Es una situación común leer en las redes sociales muchos chistes sobre los llamados “Millennials”, que por cierto cada vez me queda menos claro quienes son: según mis cálculos algunos ya deberían peinar alguna cana. El caso es que se les acusa casi siempre de ser personas frágiles, torpes, demasiado indulgentes y obsesionadas consigo mismas, narcisistas e ignorantes de todo aquello que no pertenezca a los dominios de la inmediatez. No ignoro que, como en todos los clichés, hay algo siempre de verdad, algo sobre lo que se monta, deformando o sintetizando, la caricatura. Pero a mí me interesa lo otro, lo humano, y si me permiten una petulancia, lo profundo, lo que subyace a la experiencia cotidiana de las personas.
Detrás de ese desprecio hacia los más jóvenes me parece identificar un desplante señorial que no busca en modo alguno enmascarar el desprecio. Los viejos, como lo han hecho siempre desde la noche misma de los tiempos, evitan a toda costa compartir las riendas de un mundo que consideran suyo por derecho propio; no es muy difícil ver también en todo esto el deseo de marginar esas otras formas de vida que son asumidas como amenaza moral o política. Tras el chiste se esconde un conservadurismo viejuno tanto como un inmenso miedo a perder el “control” de las cosas; es como si el mundo, con sus virtudes y defectos, no precisara de ninguna rectificación o adaptación creativa. Una de las formas más efectivas de evitar el miedo a lo desconocido es la repetición neurótica: de eso se trata en el fondo el ataque burlesco a los más jóvenes. Es una completa idiotez y debe ser combatida por todos con independencia de nuestra edad.
Los desencuentros generacionales son siempre una pérdida. Solo en la asociación de experiencia y empuje creador es posible alcanzar el matrimonio más acabado entre la pasión y la inteligencia humanas. Por otro lado, tengo el privilegio de trabajar diariamente con los más jóvenes ¾algunos casi niños¾ y lo que entre ellos encuentro dista mucho de ser frivolidad o insensatez; como todo los seres humanos, ellos van abriéndose paso en la vida y buscan realizarse encontrando sentido en sus acciones y reflexiones, en sus múltiples apuestas cotidianas. Sobre sus espaldas pesa el deber de construir los días que vienen, y deben hacerlo en el contexto de una crisis ambiental de carácter planetario creada por la voracidad insensata de los que ya se han muerto. El tiempo es suyo, ellos son los pequeños maestros de los grandes mañanas; así que es hora de mirarlos con menos condescendencia y con más respeto, me parece.

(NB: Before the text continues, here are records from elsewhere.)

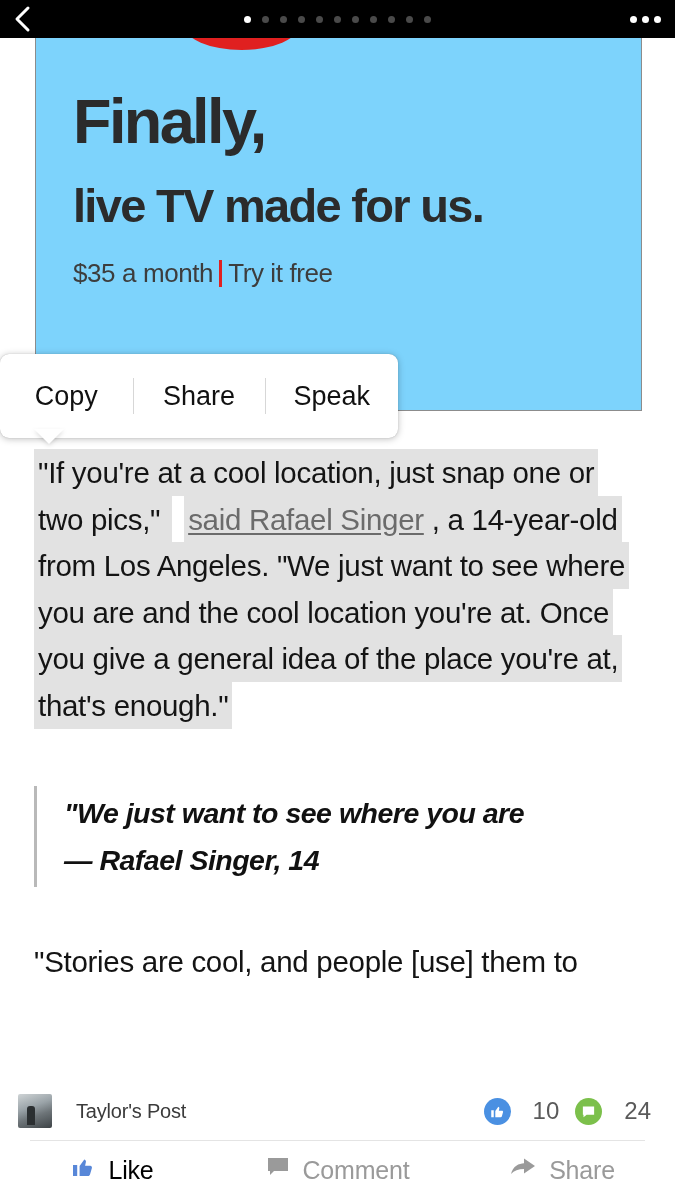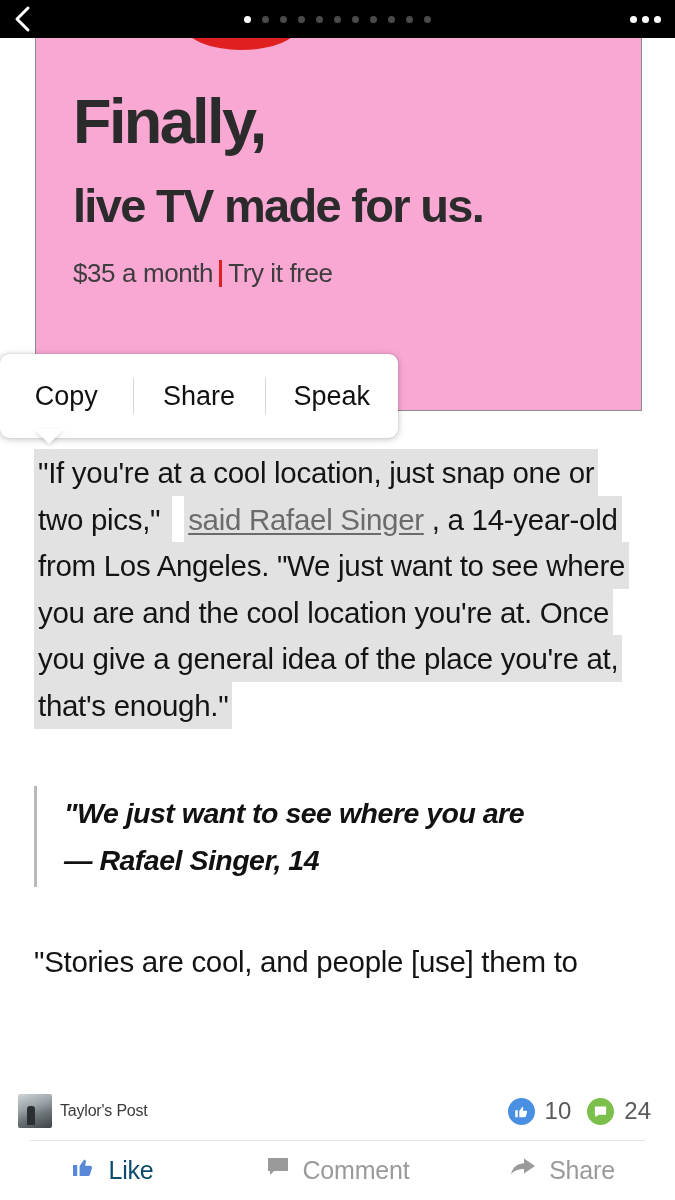"Finally," .ad-box { background: #f9a8d4 -> #7dd3fc }
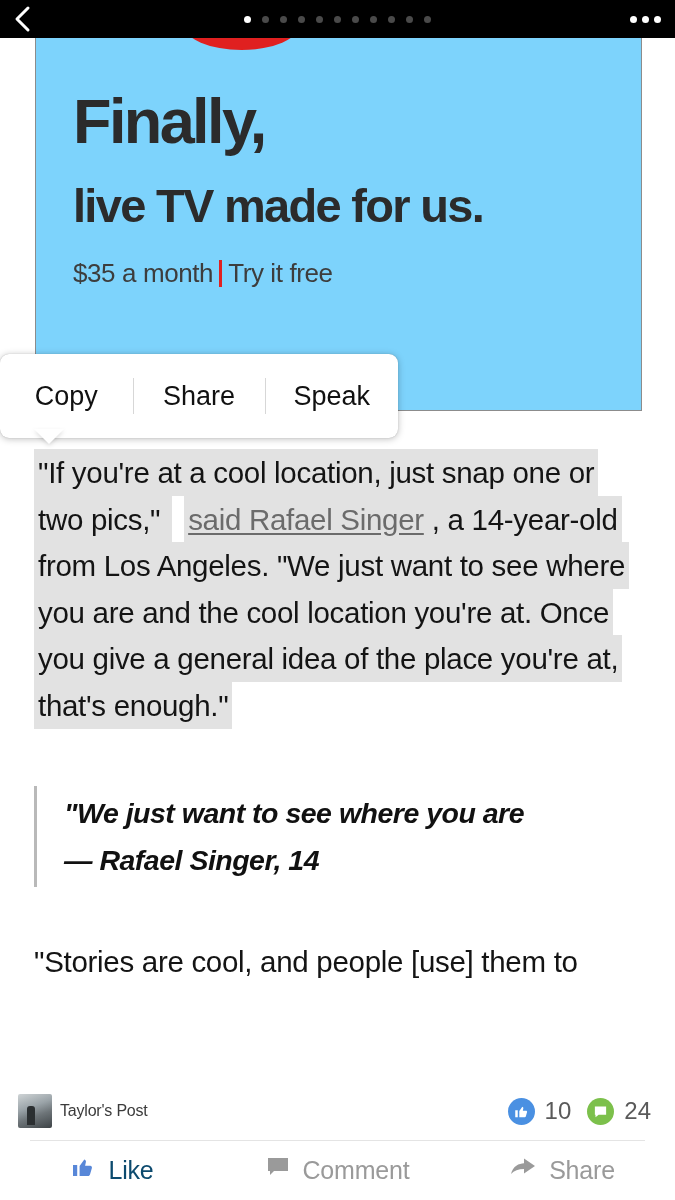"Taylor's Post" .post-title { font-size: 16px -> 20px; margin-left: 8px -> 24px }
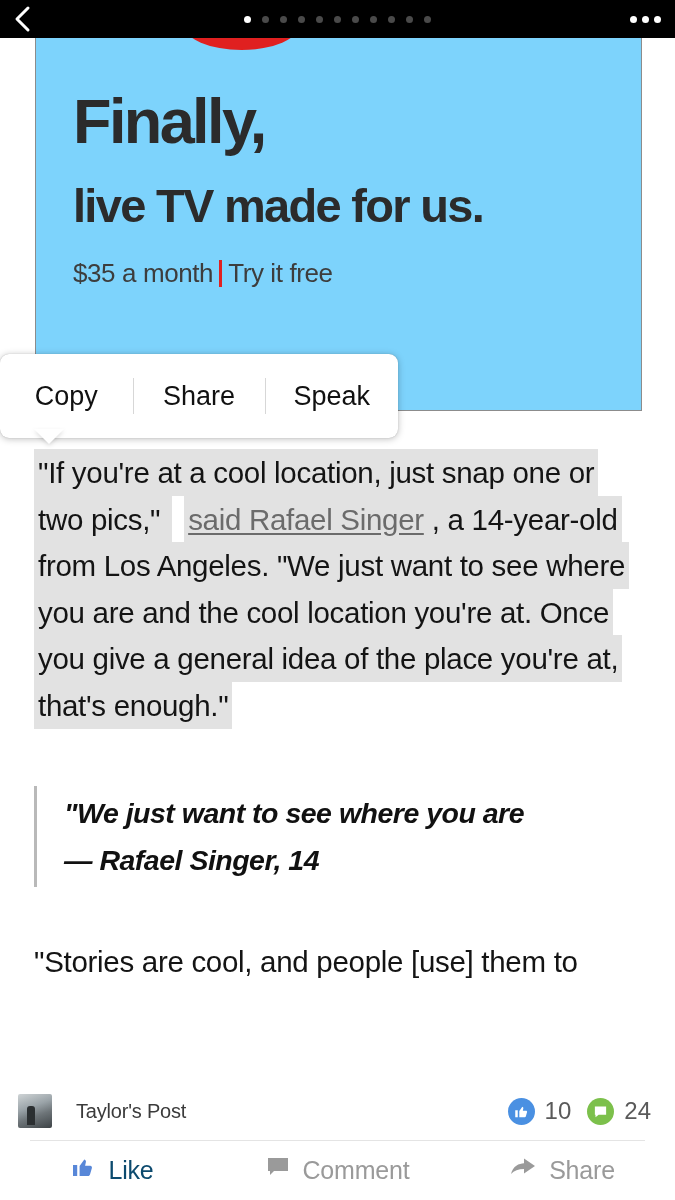"10" .count-num { margin-left: none -> 12px }
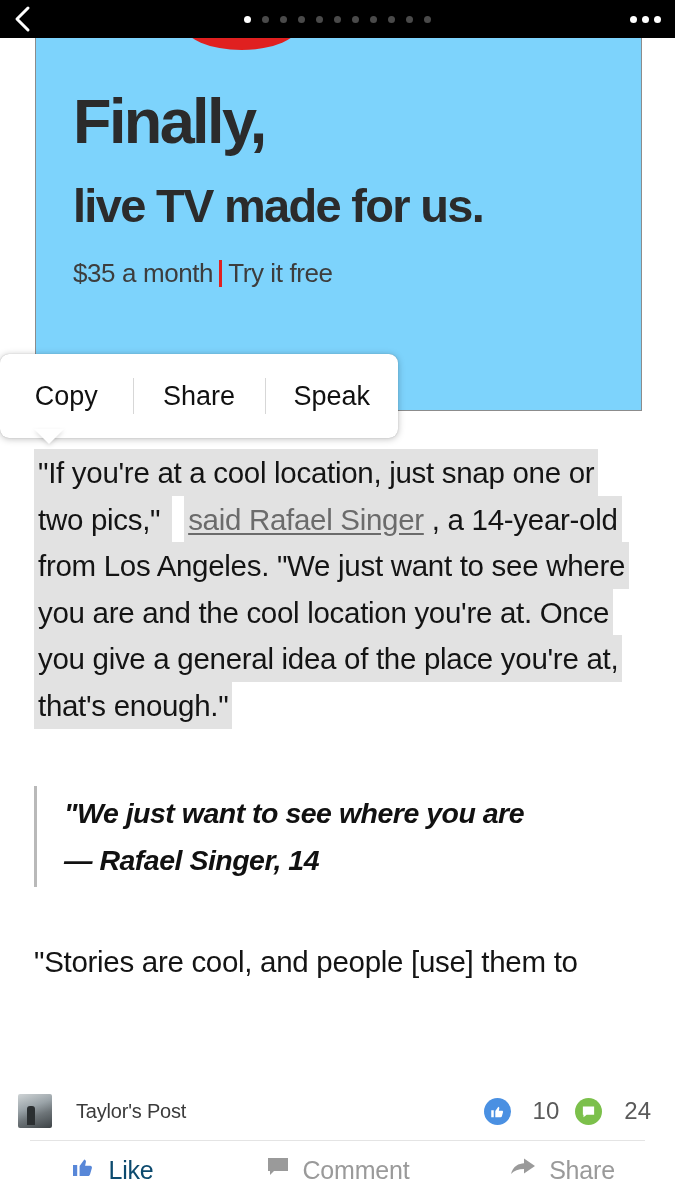"Like" .action.like { color: #0c4a6e -> #000000 }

Hoy que en el país, en sintonía con cierta rebelión senil de carácter global, se ha alzado una gerontrocracia reacia a toda vinculación intergeneracional, es menester pensar en estas cosas, y aun más, decirlas, volverlas acción y destino. Debemos combatir a los guerreros de la nostalgia, a todos esos reaccionarios, profetas del ayer que vuelven para secuestrarnos según las ordenanzas de sus prejuicios más rancios. Tenemos que abrirnos al impulso natural de la vida, que es maestra de las renovaciones infinitas; debemos escuchar y bajarnos de los púlpitos, que de nada sirven en un contexto de rapidez y cambio como en el que vivimos. Aceptemos para el bien de todos que nuestro mundo va muriendo y es preciso colaborar generosamente con los que van llegando, y hacerlo con inteligencia y con un profundo sentido de pertenencia a una especie, la especie humana. Yo creo en esta idea hoy tan debatida, la del progreso, que consiste en llevar siempre un poco más allá la estafeta; tengo para mí que una vida plena es aquella que aporta y suma, que impulsa y proyecta con amor hacia un tiempo que no verán nuestros ojos. Es un milagro, es fe.
Recordemos, pues, la siguiente ley fatal: un país que camina de espaldas al futuro es un país que tarde o temprano habrá de caer en el abismo. Ad astra per aspera.